[[ PROVIDED INFORMATION, beginning ]]

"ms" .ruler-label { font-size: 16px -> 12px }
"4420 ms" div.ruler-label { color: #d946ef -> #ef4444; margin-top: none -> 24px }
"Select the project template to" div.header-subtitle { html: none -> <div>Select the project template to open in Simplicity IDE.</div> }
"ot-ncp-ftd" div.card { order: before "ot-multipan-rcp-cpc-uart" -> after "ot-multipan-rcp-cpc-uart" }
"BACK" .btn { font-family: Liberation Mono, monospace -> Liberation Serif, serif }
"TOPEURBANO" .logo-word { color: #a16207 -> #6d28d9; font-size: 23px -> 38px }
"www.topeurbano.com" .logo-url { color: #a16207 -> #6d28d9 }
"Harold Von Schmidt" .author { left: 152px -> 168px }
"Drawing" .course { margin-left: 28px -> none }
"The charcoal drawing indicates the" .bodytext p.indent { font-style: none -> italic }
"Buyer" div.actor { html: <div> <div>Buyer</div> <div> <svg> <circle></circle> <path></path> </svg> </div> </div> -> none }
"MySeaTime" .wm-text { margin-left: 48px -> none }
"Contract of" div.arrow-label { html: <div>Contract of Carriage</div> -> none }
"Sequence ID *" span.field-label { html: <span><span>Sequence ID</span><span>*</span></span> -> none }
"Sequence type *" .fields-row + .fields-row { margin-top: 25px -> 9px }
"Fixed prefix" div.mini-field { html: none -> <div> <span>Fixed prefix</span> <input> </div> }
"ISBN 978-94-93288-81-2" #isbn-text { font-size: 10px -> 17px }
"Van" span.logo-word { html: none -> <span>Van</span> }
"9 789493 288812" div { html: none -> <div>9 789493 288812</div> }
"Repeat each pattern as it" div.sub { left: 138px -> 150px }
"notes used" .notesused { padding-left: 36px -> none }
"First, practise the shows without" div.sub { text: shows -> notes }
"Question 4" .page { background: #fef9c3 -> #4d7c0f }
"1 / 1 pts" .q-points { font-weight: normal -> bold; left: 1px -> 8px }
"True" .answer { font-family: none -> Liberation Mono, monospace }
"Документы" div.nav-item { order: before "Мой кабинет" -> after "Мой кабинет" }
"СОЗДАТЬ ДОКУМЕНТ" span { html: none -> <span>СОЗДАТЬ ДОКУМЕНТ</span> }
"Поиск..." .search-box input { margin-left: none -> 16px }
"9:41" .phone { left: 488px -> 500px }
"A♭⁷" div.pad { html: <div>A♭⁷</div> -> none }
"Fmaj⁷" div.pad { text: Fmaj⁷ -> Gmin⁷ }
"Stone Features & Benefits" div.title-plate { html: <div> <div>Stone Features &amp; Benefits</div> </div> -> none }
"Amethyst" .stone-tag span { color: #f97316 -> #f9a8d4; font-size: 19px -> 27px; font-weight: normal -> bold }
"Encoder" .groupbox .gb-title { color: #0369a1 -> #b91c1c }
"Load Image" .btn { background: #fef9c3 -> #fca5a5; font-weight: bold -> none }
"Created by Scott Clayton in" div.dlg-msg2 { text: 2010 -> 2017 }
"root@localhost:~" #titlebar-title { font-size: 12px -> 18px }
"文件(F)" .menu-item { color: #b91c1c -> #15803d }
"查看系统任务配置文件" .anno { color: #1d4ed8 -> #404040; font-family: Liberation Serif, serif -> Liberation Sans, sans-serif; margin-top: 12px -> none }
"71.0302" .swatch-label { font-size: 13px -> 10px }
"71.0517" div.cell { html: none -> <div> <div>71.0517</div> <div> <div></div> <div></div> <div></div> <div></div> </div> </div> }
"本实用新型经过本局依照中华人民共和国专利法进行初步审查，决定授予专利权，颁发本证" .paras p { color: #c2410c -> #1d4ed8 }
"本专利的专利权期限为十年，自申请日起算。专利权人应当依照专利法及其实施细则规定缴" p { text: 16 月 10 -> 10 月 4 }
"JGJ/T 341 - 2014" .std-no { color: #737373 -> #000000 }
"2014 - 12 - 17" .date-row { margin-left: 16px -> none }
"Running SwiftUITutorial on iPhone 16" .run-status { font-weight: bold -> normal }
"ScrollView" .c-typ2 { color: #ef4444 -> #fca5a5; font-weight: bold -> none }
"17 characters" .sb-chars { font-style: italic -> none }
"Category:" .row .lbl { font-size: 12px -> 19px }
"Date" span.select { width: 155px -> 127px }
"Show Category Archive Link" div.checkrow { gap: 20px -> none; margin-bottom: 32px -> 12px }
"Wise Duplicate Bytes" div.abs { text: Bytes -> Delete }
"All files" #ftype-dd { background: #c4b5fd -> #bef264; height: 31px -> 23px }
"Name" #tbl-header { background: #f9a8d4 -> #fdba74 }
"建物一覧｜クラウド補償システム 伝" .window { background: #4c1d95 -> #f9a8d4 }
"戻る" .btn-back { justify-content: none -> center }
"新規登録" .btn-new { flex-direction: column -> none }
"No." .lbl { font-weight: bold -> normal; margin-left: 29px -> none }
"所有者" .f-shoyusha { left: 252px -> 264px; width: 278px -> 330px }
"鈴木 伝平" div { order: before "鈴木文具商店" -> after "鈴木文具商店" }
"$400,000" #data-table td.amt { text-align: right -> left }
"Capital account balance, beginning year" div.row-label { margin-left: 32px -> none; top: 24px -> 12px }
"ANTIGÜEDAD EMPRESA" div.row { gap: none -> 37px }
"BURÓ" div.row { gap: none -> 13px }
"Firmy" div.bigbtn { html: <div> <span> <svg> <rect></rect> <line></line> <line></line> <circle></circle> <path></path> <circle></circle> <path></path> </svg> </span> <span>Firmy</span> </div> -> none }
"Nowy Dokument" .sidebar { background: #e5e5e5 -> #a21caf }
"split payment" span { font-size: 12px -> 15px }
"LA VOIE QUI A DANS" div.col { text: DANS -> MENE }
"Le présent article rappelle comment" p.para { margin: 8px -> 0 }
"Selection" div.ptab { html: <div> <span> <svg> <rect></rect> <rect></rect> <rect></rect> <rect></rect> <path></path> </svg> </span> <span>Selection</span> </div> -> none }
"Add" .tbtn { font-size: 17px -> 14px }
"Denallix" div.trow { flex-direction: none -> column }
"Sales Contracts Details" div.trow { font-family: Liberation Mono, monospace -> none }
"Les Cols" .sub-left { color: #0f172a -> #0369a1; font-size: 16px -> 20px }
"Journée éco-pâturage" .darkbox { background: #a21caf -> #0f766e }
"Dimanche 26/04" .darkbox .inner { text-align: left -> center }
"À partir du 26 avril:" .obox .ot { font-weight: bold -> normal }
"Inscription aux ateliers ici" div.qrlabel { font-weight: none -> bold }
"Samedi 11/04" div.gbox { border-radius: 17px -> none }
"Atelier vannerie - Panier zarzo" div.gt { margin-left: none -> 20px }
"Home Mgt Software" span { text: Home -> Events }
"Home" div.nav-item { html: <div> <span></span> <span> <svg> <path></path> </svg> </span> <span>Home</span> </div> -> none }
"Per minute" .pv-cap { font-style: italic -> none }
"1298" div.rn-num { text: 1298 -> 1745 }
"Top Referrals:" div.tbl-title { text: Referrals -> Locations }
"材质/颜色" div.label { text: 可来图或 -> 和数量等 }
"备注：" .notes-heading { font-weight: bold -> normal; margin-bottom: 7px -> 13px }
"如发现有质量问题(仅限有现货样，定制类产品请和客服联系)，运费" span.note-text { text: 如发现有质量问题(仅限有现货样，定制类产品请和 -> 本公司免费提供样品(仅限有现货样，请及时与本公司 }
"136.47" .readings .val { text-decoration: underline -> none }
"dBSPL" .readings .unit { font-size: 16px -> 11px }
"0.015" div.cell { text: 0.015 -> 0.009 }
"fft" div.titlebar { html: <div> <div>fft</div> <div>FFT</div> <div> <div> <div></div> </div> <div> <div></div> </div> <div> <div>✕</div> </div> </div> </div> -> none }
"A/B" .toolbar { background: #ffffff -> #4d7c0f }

[[ PROVIDED INFORMATION, end ]]

(PROBLEM STATEMENT) Write the material above out in full, exactly as it reads.

(FINAL ANSWER)
"ms" .ruler-label { font-size: 16px -> 12px }
"4420 ms" div.ruler-label { color: #d946ef -> #ef4444; margin-top: none -> 24px }
"Select the project template to" div.header-subtitle { html: none -> <div>Select the project template to open in Simplicity IDE.</div> }
"ot-ncp-ftd" div.card { order: before "ot-multipan-rcp-cpc-uart" -> after "ot-multipan-rcp-cpc-uart" }
"BACK" .btn { font-family: Liberation Mono, monospace -> Liberation Serif, serif }
"TOPEURBANO" .logo-word { color: #a16207 -> #6d28d9; font-size: 23px -> 38px }
"www.topeurbano.com" .logo-url { color: #a16207 -> #6d28d9 }
"Harold Von Schmidt" .author { left: 152px -> 168px }
"Drawing" .course { margin-left: 28px -> none }
"The charcoal drawing indicates the" .bodytext p.indent { font-style: none -> italic }
"Buyer" div.actor { html: <div> <div>Buyer</div> <div> <svg> <circle></circle> <path></path> </svg> </div> </div> -> none }
"MySeaTime" .wm-text { margin-left: 48px -> none }
"Contract of" div.arrow-label { html: <div>Contract of Carriage</div> -> none }
"Sequence ID *" span.field-label { html: <span><span>Sequence ID</span><span>*</span></span> -> none }
"Sequence type *" .fields-row + .fields-row { margin-top: 25px -> 9px }
"Fixed prefix" div.mini-field { html: none -> <div> <span>Fixed prefix</span> <input> </div> }
"ISBN 978-94-93288-81-2" #isbn-text { font-size: 10px -> 17px }
"Van" span.logo-word { html: none -> <span>Van</span> }
"9 789493 288812" div { html: none -> <div>9 789493 288812</div> }
"Repeat each pattern as it" div.sub { left: 138px -> 150px }
"notes used" .notesused { padding-left: 36px -> none }
"First, practise the shows without" div.sub { text: shows -> notes }
"Question 4" .page { background: #fef9c3 -> #4d7c0f }
"1 / 1 pts" .q-points { font-weight: normal -> bold; left: 1px -> 8px }
"True" .answer { font-family: none -> Liberation Mono, monospace }
"Документы" div.nav-item { order: before "Мой кабинет" -> after "Мой кабинет" }
"СОЗДАТЬ ДОКУМЕНТ" span { html: none -> <span>СОЗДАТЬ ДОКУМЕНТ</span> }
"Поиск..." .search-box input { margin-left: none -> 16px }
"9:41" .phone { left: 488px -> 500px }
"A♭⁷" div.pad { html: <div>A♭⁷</div> -> none }
"Fmaj⁷" div.pad { text: Fmaj⁷ -> Gmin⁷ }
"Stone Features & Benefits" div.title-plate { html: <div> <div>Stone Features &amp; Benefits</div> </div> -> none }
"Amethyst" .stone-tag span { color: #f97316 -> #f9a8d4; font-size: 19px -> 27px; font-weight: normal -> bold }
"Encoder" .groupbox .gb-title { color: #0369a1 -> #b91c1c }
"Load Image" .btn { background: #fef9c3 -> #fca5a5; font-weight: bold -> none }
"Created by Scott Clayton in" div.dlg-msg2 { text: 2010 -> 2017 }
"root@localhost:~" #titlebar-title { font-size: 12px -> 18px }
"文件(F)" .menu-item { color: #b91c1c -> #15803d }
"查看系统任务配置文件" .anno { color: #1d4ed8 -> #404040; font-family: Liberation Serif, serif -> Liberation Sans, sans-serif; margin-top: 12px -> none }
"71.0302" .swatch-label { font-size: 13px -> 10px }
"71.0517" div.cell { html: none -> <div> <div>71.0517</div> <div> <div></div> <div></div> <div></div> <div></div> </div> </div> }
"本实用新型经过本局依照中华人民共和国专利法进行初步审查，决定授予专利权，颁发本证" .paras p { color: #c2410c -> #1d4ed8 }
"本专利的专利权期限为十年，自申请日起算。专利权人应当依照专利法及其实施细则规定缴" p { text: 16 月 10 -> 10 月 4 }
"JGJ/T 341 - 2014" .std-no { color: #737373 -> #000000 }
"2014 - 12 - 17" .date-row { margin-left: 16px -> none }
"Running SwiftUITutorial on iPhone 16" .run-status { font-weight: bold -> normal }
"ScrollView" .c-typ2 { color: #ef4444 -> #fca5a5; font-weight: bold -> none }
"17 characters" .sb-chars { font-style: italic -> none }
"Category:" .row .lbl { font-size: 12px -> 19px }
"Date" span.select { width: 155px -> 127px }
"Show Category Archive Link" div.checkrow { gap: 20px -> none; margin-bottom: 32px -> 12px }
"Wise Duplicate Bytes" div.abs { text: Bytes -> Delete }
"All files" #ftype-dd { background: #c4b5fd -> #bef264; height: 31px -> 23px }
"Name" #tbl-header { background: #f9a8d4 -> #fdba74 }
"建物一覧｜クラウド補償システム 伝" .window { background: #4c1d95 -> #f9a8d4 }
"戻る" .btn-back { justify-content: none -> center }
"新規登録" .btn-new { flex-direction: column -> none }
"No." .lbl { font-weight: bold -> normal; margin-left: 29px -> none }
"所有者" .f-shoyusha { left: 252px -> 264px; width: 278px -> 330px }
"鈴木 伝平" div { order: before "鈴木文具商店" -> after "鈴木文具商店" }
"$400,000" #data-table td.amt { text-align: right -> left }
"Capital account balance, beginning year" div.row-label { margin-left: 32px -> none; top: 24px -> 12px }
"ANTIGÜEDAD EMPRESA" div.row { gap: none -> 37px }
"BURÓ" div.row { gap: none -> 13px }
"Firmy" div.bigbtn { html: <div> <span> <svg> <rect></rect> <line></line> <line></line> <circle></circle> <path></path> <circle></circle> <path></path> </svg> </span> <span>Firmy</span> </div> -> none }
"Nowy Dokument" .sidebar { background: #e5e5e5 -> #a21caf }
"split payment" span { font-size: 12px -> 15px }
"LA VOIE QUI A DANS" div.col { text: DANS -> MENE }
"Le présent article rappelle comment" p.para { margin: 8px -> 0 }
"Selection" div.ptab { html: <div> <span> <svg> <rect></rect> <rect></rect> <rect></rect> <rect></rect> <path></path> </svg> </span> <span>Selection</span> </div> -> none }
"Add" .tbtn { font-size: 17px -> 14px }
"Denallix" div.trow { flex-direction: none -> column }
"Sales Contracts Details" div.trow { font-family: Liberation Mono, monospace -> none }
"Les Cols" .sub-left { color: #0f172a -> #0369a1; font-size: 16px -> 20px }
"Journée éco-pâturage" .darkbox { background: #a21caf -> #0f766e }
"Dimanche 26/04" .darkbox .inner { text-align: left -> center }
"À partir du 26 avril:" .obox .ot { font-weight: bold -> normal }
"Inscription aux ateliers ici" div.qrlabel { font-weight: none -> bold }
"Samedi 11/04" div.gbox { border-radius: 17px -> none }
"Atelier vannerie - Panier zarzo" div.gt { margin-left: none -> 20px }
"Home Mgt Software" span { text: Home -> Events }
"Home" div.nav-item { html: <div> <span></span> <span> <svg> <path></path> </svg> </span> <span>Home</span> </div> -> none }
"Per minute" .pv-cap { font-style: italic -> none }
"1298" div.rn-num { text: 1298 -> 1745 }
"Top Referrals:" div.tbl-title { text: Referrals -> Locations }
"材质/颜色" div.label { text: 可来图或 -> 和数量等 }
"备注：" .notes-heading { font-weight: bold -> normal; margin-bottom: 7px -> 13px }
"如发现有质量问题(仅限有现货样，定制类产品请和客服联系)，运费" span.note-text { text: 如发现有质量问题(仅限有现货样，定制类产品请和 -> 本公司免费提供样品(仅限有现货样，请及时与本公司 }
"136.47" .readings .val { text-decoration: underline -> none }
"dBSPL" .readings .unit { font-size: 16px -> 11px }
"0.015" div.cell { text: 0.015 -> 0.009 }
"fft" div.titlebar { html: <div> <div>fft</div> <div>FFT</div> <div> <div> <div></div> </div> <div> <div></div> </div> <div> <div>✕</div> </div> </div> </div> -> none }
"A/B" .toolbar { background: #ffffff -> #4d7c0f }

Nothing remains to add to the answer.